From the line that contains "- Editing Image" to the last line of the entries, write each line out exactly; include both ends and nothing else.

[Dataset items]
= = = =
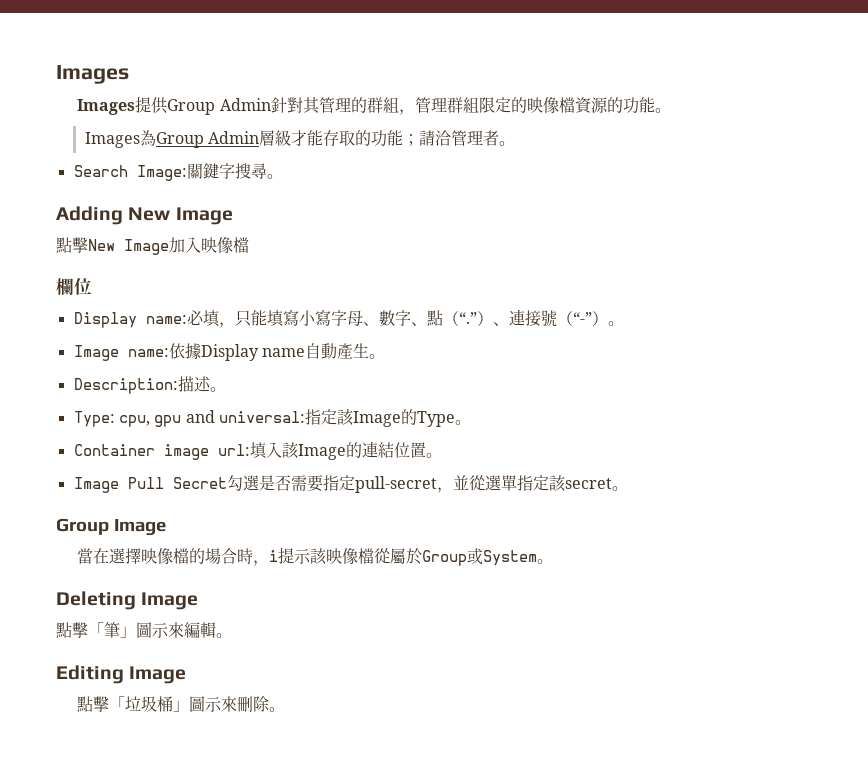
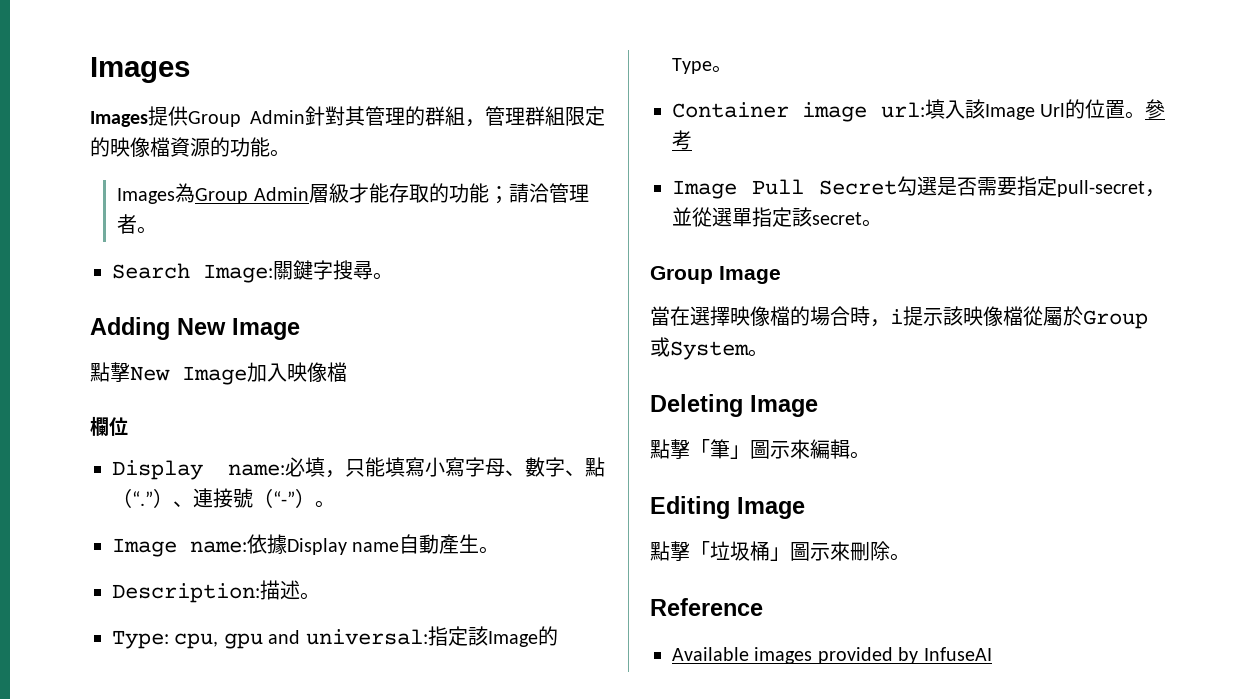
- Container image url:填入該Image的連結位置。
+ Container image url:填入該Image Url的位置。參考
+ Reference
+ Available images provided by InfuseAI

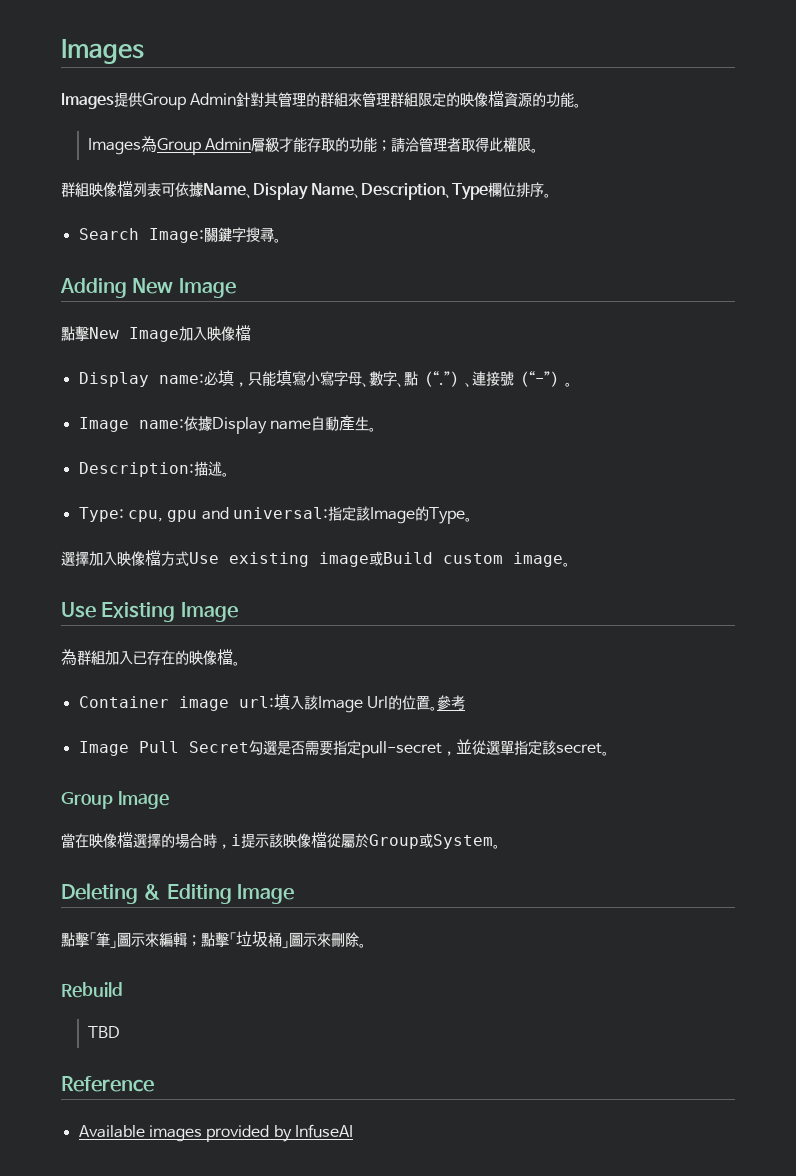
- Images提供Group Admin針對其管理的群組，管理群組限定的映像檔資源的功能。
+ Images提供Group Admin針對其管理的群組來管理群組限定的映像檔資源的功能。
- Images為Group Admin層級才能存取的功能；請洽管理者。
+ Images為Group Admin層級才能存取的功能；請洽管理者取得此權限。
+ 群組映像檔列表可依據Name、Display Name、Description、Type欄位排序。
- 欄位
+ 選擇加入映像檔方式Use existing image或Build custom image。
+ Use Existing Image
+ 為群組加入已存在的映像檔。
- 當在選擇映像檔的場合時，i提示該映像檔從屬於Group或System。
+ 當在映像檔選擇的場合時，i提示該映像檔從屬於Group或System。
- Deleting Image
+ Deleting & Editing Image
- 點擊「筆」圖示來編輯。
- Editing Image
- 點擊「垃圾桶」圖示來刪除。
+ 點擊「筆」圖示來編輯；點擊「垃圾桶」圖示來刪除。
+ Rebuild
+ TBD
= = = =
Solution:
- Editing Image
- 點擊「垃圾桶」圖示來刪除。
+ 點擊「筆」圖示來編輯；點擊「垃圾桶」圖示來刪除。
+ Rebuild
+ TBD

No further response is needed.